* [WORK TO BE COMPLETED] Copy the lines below exactly, starting at the one with "PDCJ232开关 | Part Positional Number: 14 -> 15" and ending at the one with "row order: Description", and leave out any picture.

==== EXTRACTED RECORDS

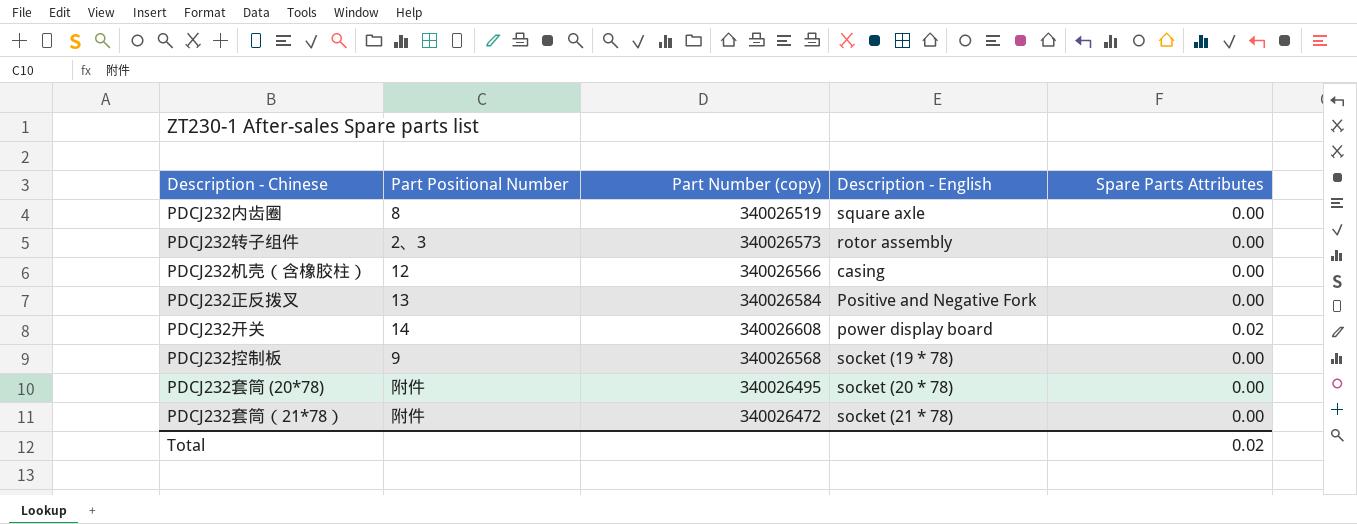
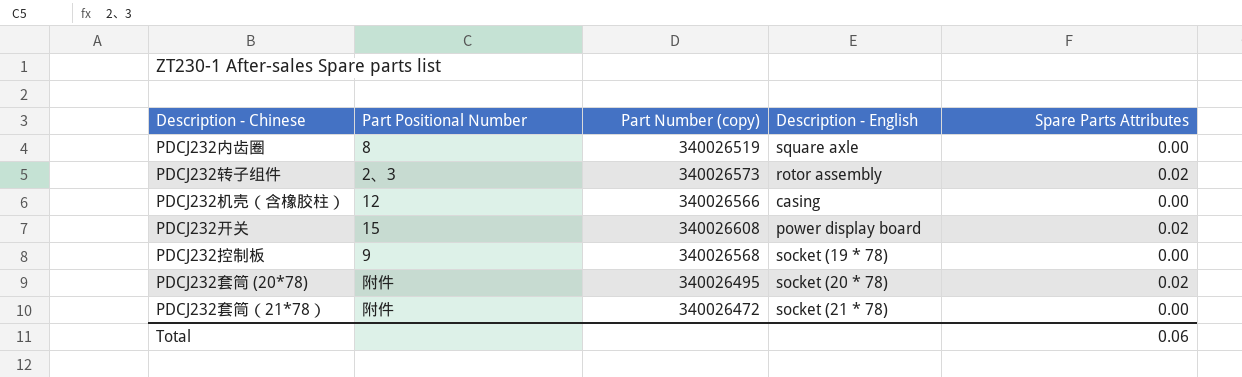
row PDCJ232正反拨叉: 13 | 340026584 | Positive and Negative Fork | 0.00 -> none
PDCJ232转子组件 | Spare Parts Attributes: 0.00 -> 0.02
PDCJ232开关 | Part Positional Number: 14 -> 15
PDCJ232套筒 (20*78) | Spare Parts Attributes: 0.00 -> 0.02
Total | Spare Parts Attributes: 0.02 -> 0.06

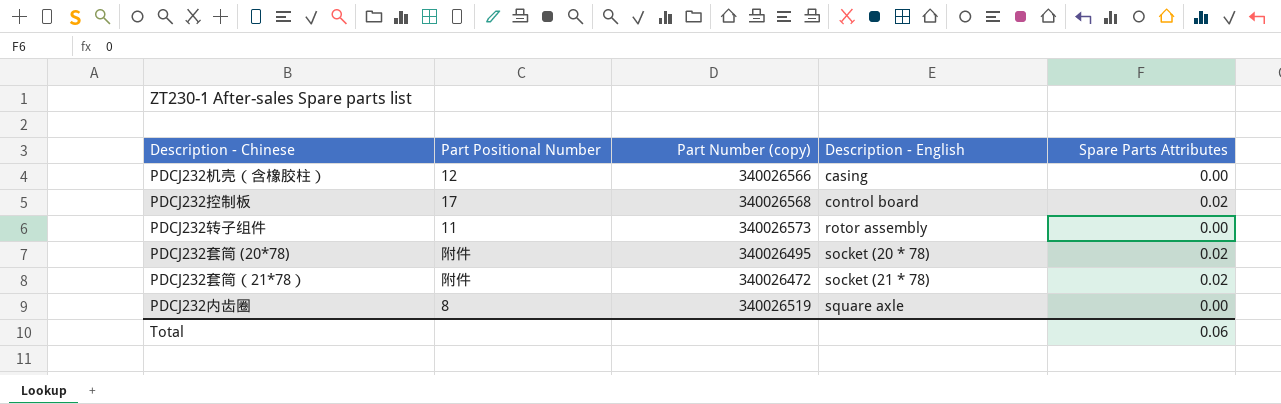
row order: none -> Description - English ascending
row PDCJ232开关: 15 | 340026608 | power display board | 0.02 -> none
PDCJ232控制板 | Part Positional Number: 9 -> 17
PDCJ232控制板 | Description - English: socket (19 * 78) -> control board
PDCJ232控制板 | Spare Parts Attributes: 0.00 -> 0.02
PDCJ232转子组件 | Part Positional Number: 2、3 -> 11
PDCJ232转子组件 | Spare Parts Attributes: 0.02 -> 0.00
PDCJ232套筒（21*78） | Spare Parts Attributes: 0.00 -> 0.02

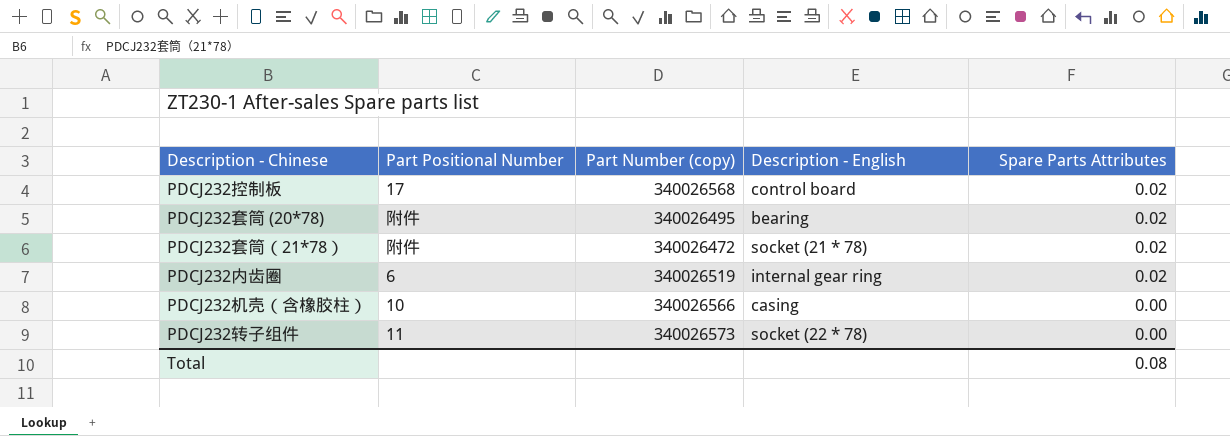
row order: Description - English ascending -> Spare Parts Attributes descending
PDCJ232套筒 (20*78) | Description - English: socket (20 * 78) -> bearing
PDCJ232内齿圈 | Part Positional Number: 8 -> 6
PDCJ232内齿圈 | Description - English: square axle -> internal gear ring
PDCJ232内齿圈 | Spare Parts Attributes: 0.00 -> 0.02
PDCJ232机壳（含橡胶柱） | Part Positional Number: 12 -> 10
PDCJ232转子组件 | Description - English: rotor assembly -> socket (22 * 78)
Total | Spare Parts Attributes: 0.06 -> 0.08

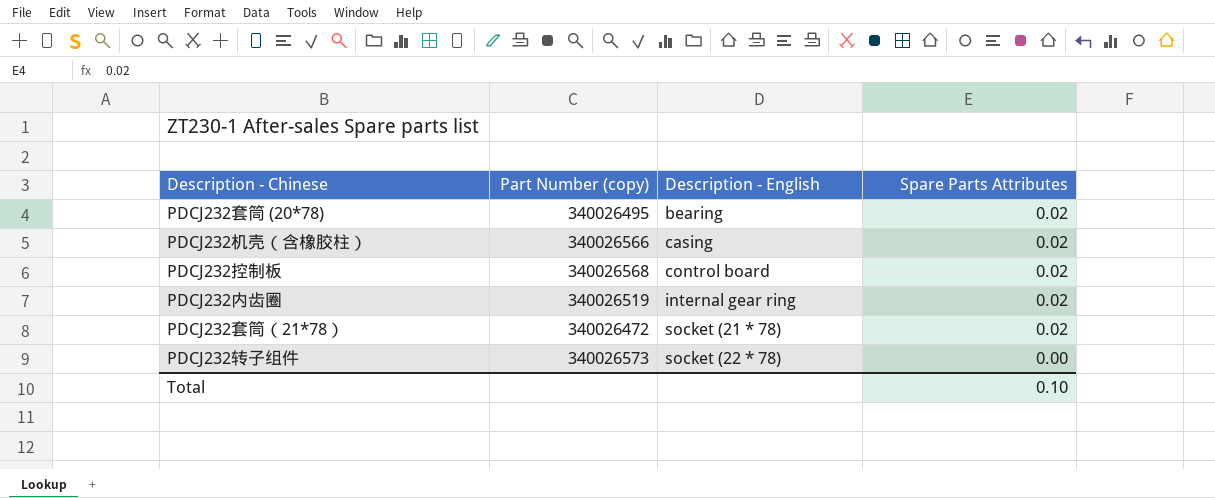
row order: Spare Parts Attributes descending -> Description - English ascending
column Part Positional Number | position: 2 -> none
PDCJ232机壳（含橡胶柱） | Spare Parts Attributes: 0.00 -> 0.02
Total | Spare Parts Attributes: 0.08 -> 0.10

========

* [ANSWER FOR THE TASK]
PDCJ232开关 | Part Positional Number: 14 -> 15
PDCJ232套筒 (20*78) | Spare Parts Attributes: 0.00 -> 0.02
Total | Spare Parts Attributes: 0.02 -> 0.06

row order: none -> Description - English ascending
row PDCJ232开关: 15 | 340026608 | power display board | 0.02 -> none
PDCJ232控制板 | Part Positional Number: 9 -> 17
PDCJ232控制板 | Description - English: socket (19 * 78) -> control board
PDCJ232控制板 | Spare Parts Attributes: 0.00 -> 0.02
PDCJ232转子组件 | Part Positional Number: 2、3 -> 11
PDCJ232转子组件 | Spare Parts Attributes: 0.02 -> 0.00
PDCJ232套筒（21*78） | Spare Parts Attributes: 0.00 -> 0.02

row order: Description - English ascending -> Spare Parts Attributes descending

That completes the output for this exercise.